DESCRIPTION OF THE TASK:
Could you reproduce all the entries under this sentence exactly, leaving the images aside?

INFORMATION SUPPLIED:
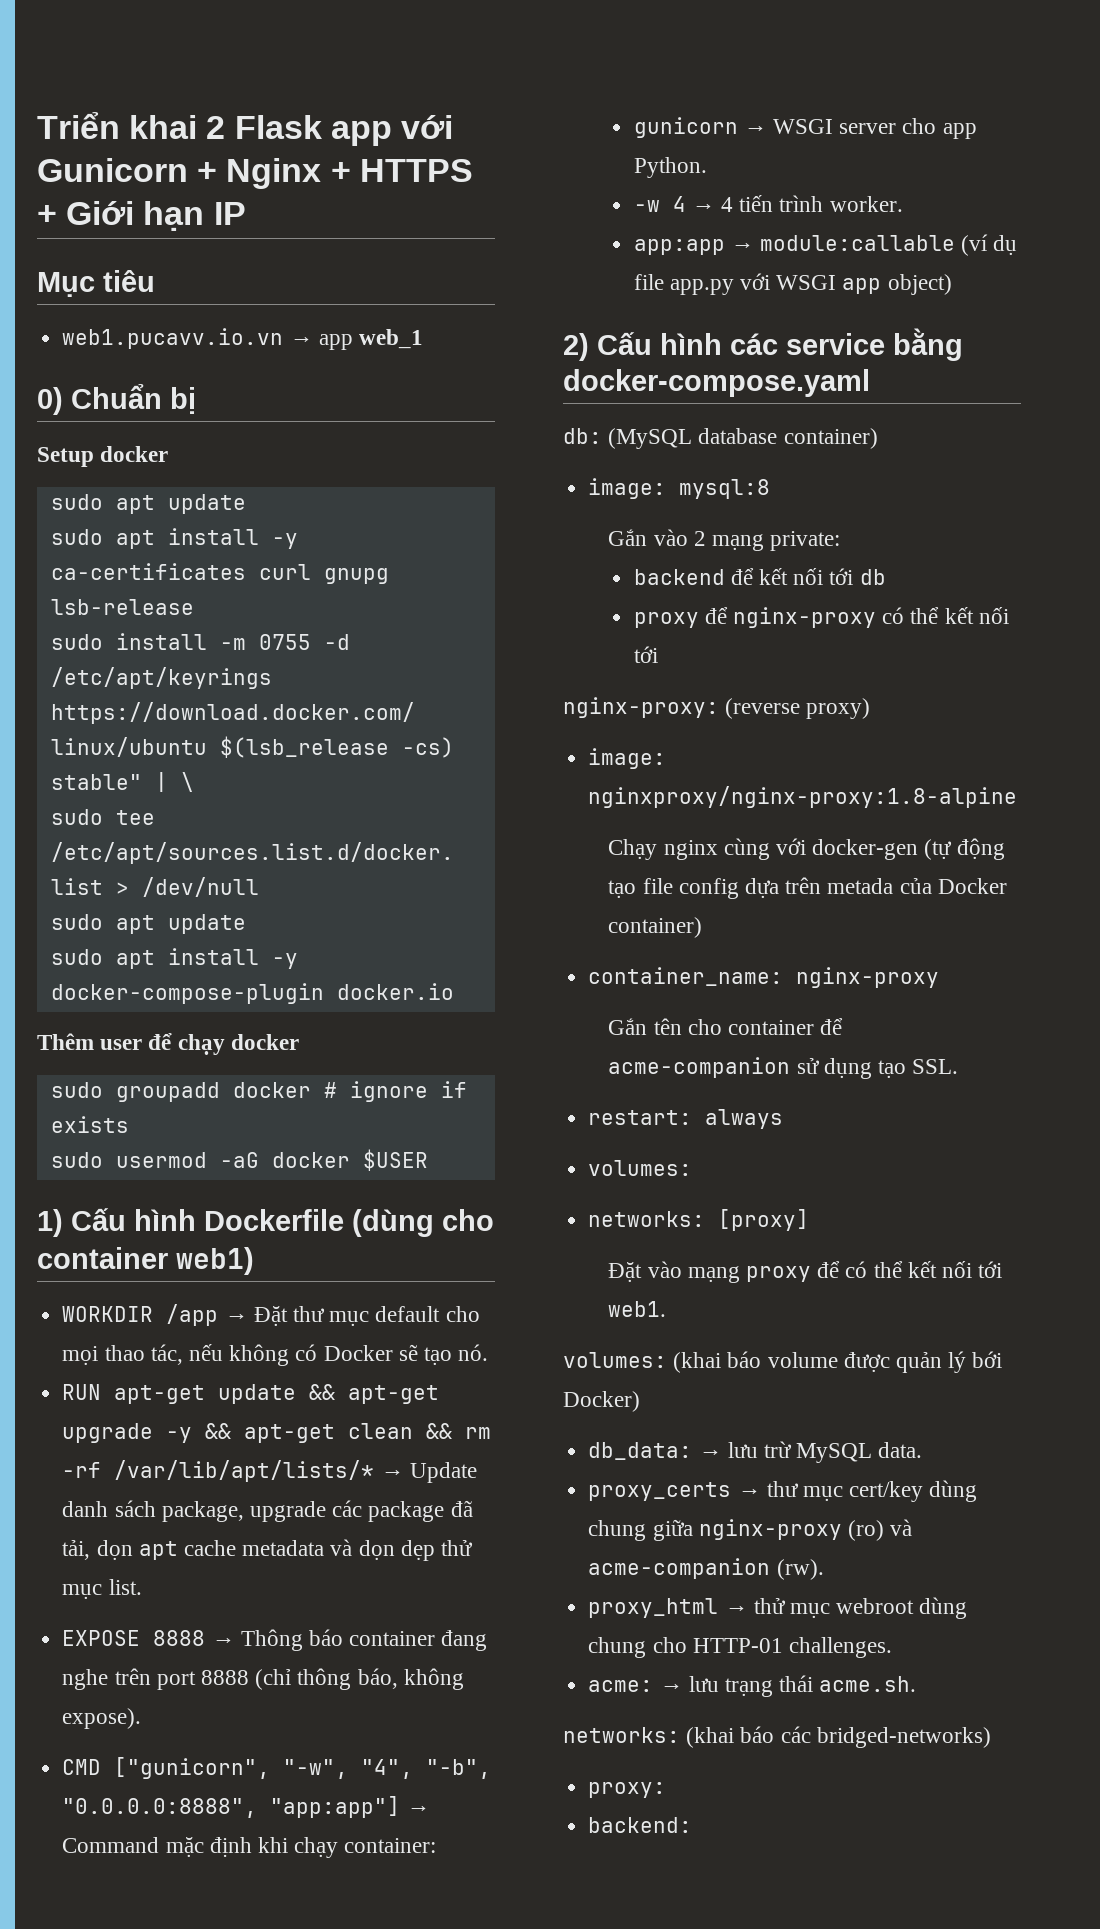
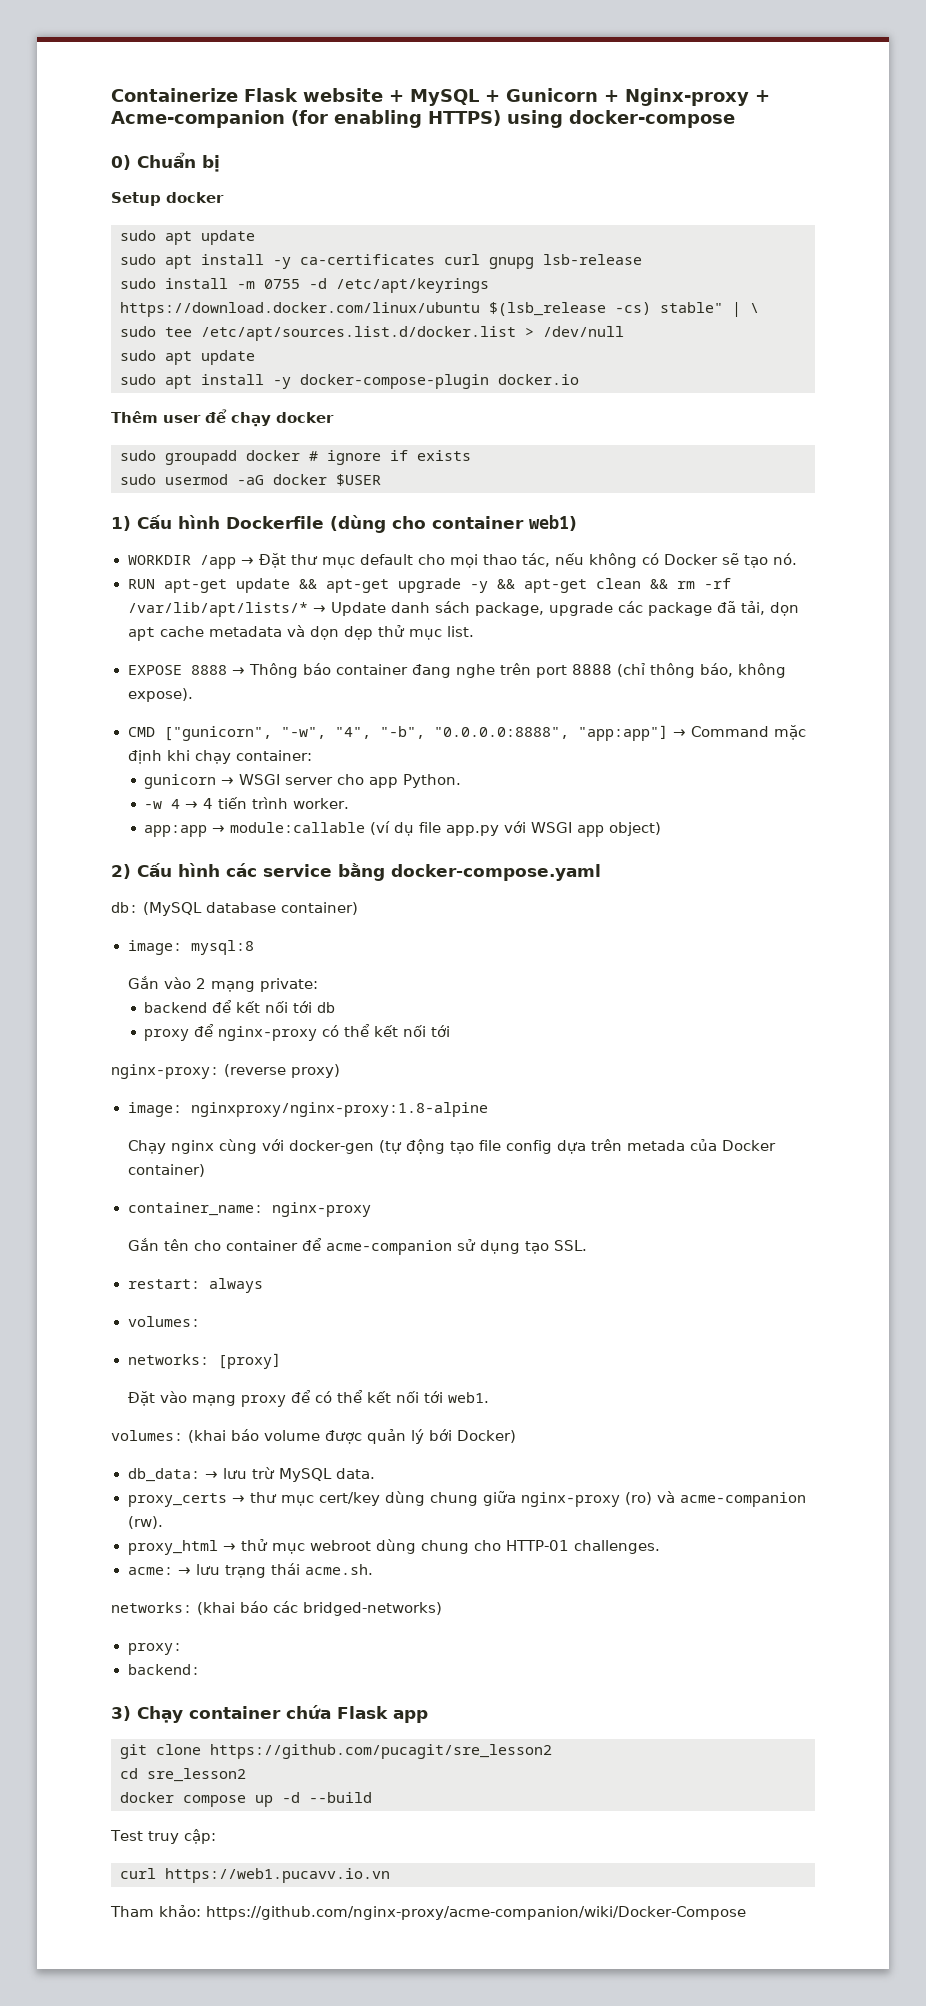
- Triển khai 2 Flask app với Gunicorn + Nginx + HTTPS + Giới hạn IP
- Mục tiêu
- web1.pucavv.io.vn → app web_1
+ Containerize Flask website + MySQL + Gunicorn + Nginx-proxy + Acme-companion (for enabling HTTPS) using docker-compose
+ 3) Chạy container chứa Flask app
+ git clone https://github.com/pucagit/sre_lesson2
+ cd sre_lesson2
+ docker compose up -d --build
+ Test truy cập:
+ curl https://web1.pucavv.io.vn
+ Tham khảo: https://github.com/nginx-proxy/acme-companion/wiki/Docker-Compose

OUTPUT FOR THIS TASK:
- Triển khai 2 Flask app với Gunicorn + Nginx + HTTPS + Giới hạn IP
- Mục tiêu
- web1.pucavv.io.vn → app web_1
+ Containerize Flask website + MySQL + Gunicorn + Nginx-proxy + Acme-companion (for enabling HTTPS) using docker-compose
+ 3) Chạy container chứa Flask app
+ git clone https://github.com/pucagit/sre_lesson2
+ cd sre_lesson2
+ docker compose up -d --build
+ Test truy cập:
+ curl https://web1.pucavv.io.vn
+ Tham khảo: https://github.com/nginx-proxy/acme-companion/wiki/Docker-Compose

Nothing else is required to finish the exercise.